Goods are held by the Company at a public warehouse on a consignment basis. The Company arranges and maintains the Goods while in its possession at its expense. The trading company has title to the Goods when shipped from the manufacturer, during delivery, and in the public warehouse. The trading Company is paid for the Goods upon their sales and shipment to the Companys customers. Goods that remain unsold in the public warehouse on or after sixty days from receipt are billed by the trading company and title to the goods is transferred to the Company. For all Goods purchased, the Companys charged cost plus 4% by the trading company.

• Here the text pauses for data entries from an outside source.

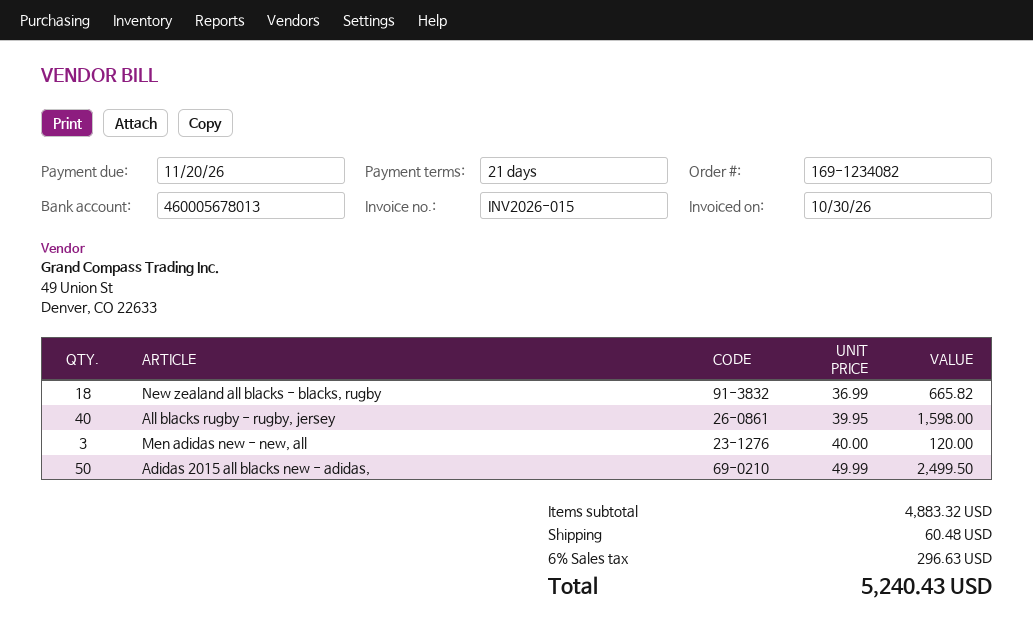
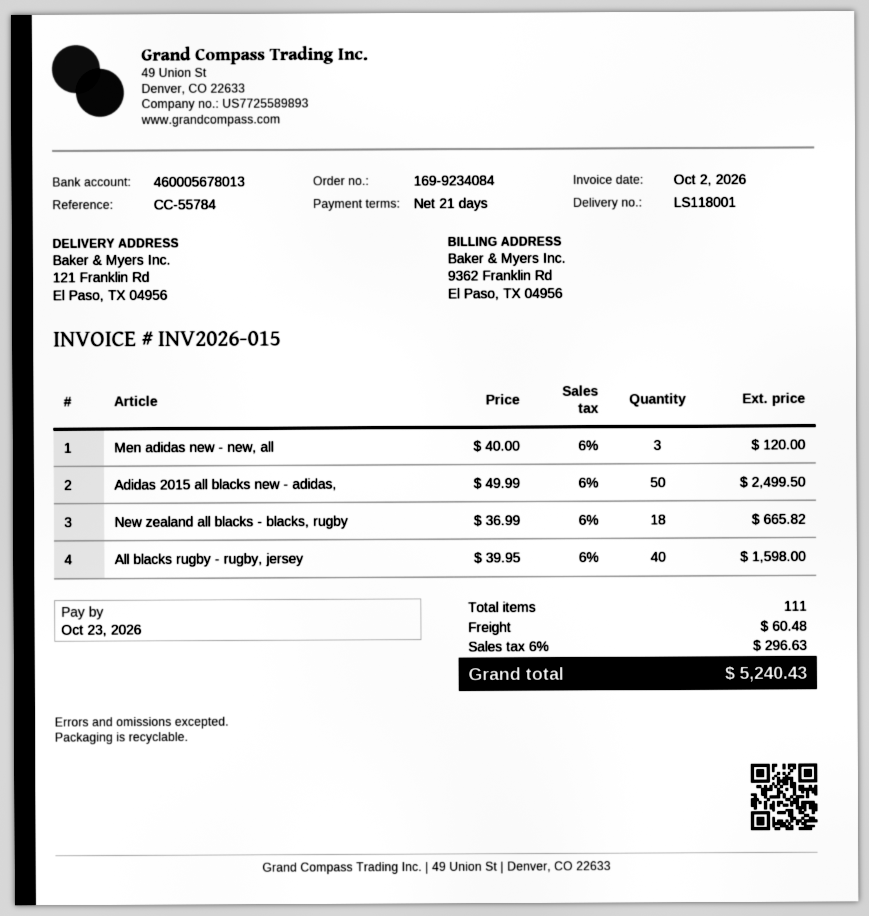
order number: 169-1234082 -> 169-9234084
invoice date: 2026-10-30 -> 2026-10-02
due date: 2026-11-20 -> 2026-10-23

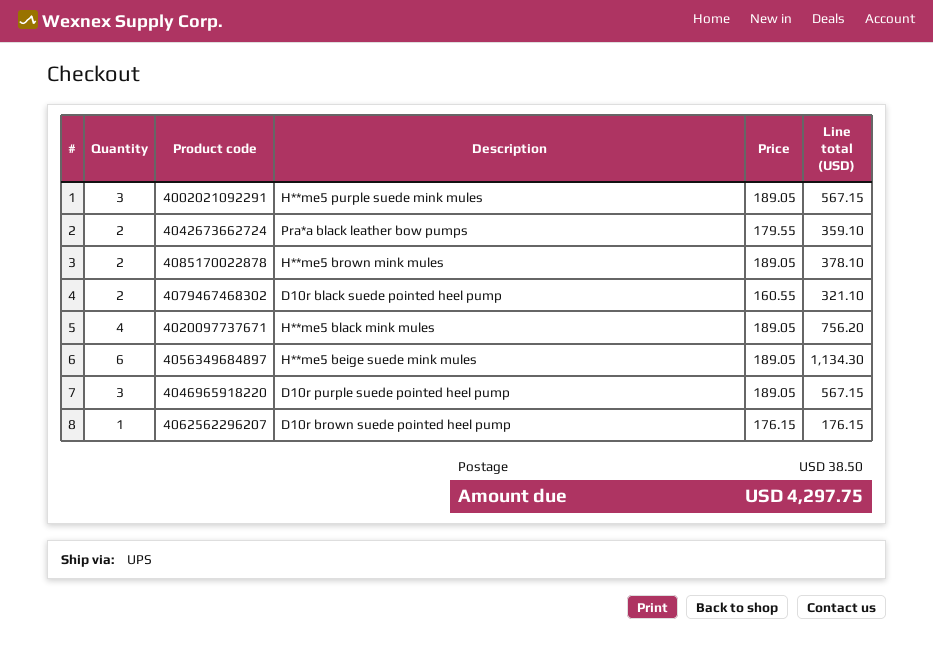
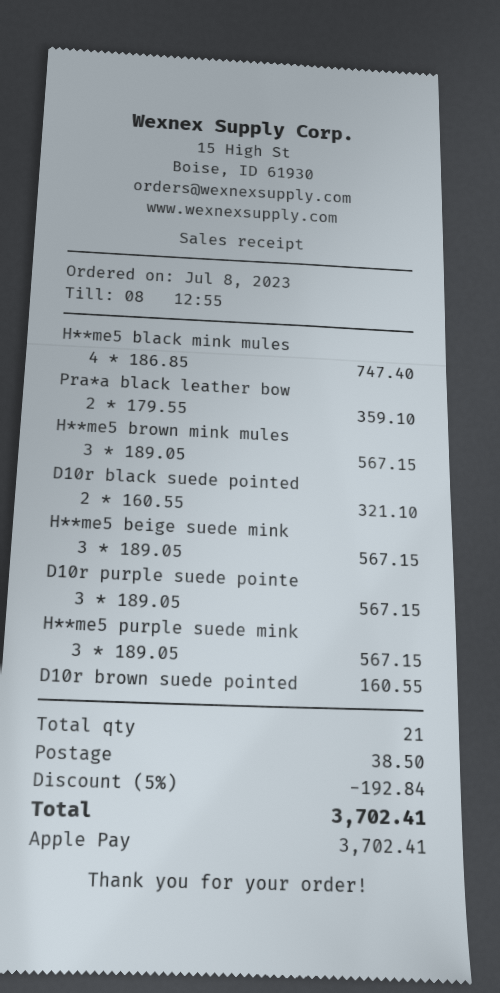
H**me5 brown mink mules: 2 x 189.05 = 378.10 -> 3 x 189.05 = 567.15
H**me5 black mink mules: 4 x 189.05 = 756.20 -> 4 x 186.85 = 747.40
H**me5 beige suede mink mules: 6 x 189.05 = 1134.30 -> 3 x 189.05 = 567.15
D10r brown suede pointed heel pump: 1 x 176.15 = 176.15 -> 1 x 160.55 = 160.55
discount: none -> 5% = 192.84
total: 4297.75 -> 3702.41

There were no unsold Goods billed by the trading company and purchased by the Company during the three and nine months ended September 30, 2005 and 2004.
Revenue is recognized upon shipment of goods from the public warehouse to the customers. The trading company approves credit to the customers and factors the sale. The trading company charges the Company 2.5% of the sales which are factored. For sales that are not factor approved, the Company purchases Goods from the trading company and sells the Goods directly to the customers.
The Company has title to all Goods returned by customers to the public warehouse. At September 30, 2005, returned inventory was not material to the overall financial statements.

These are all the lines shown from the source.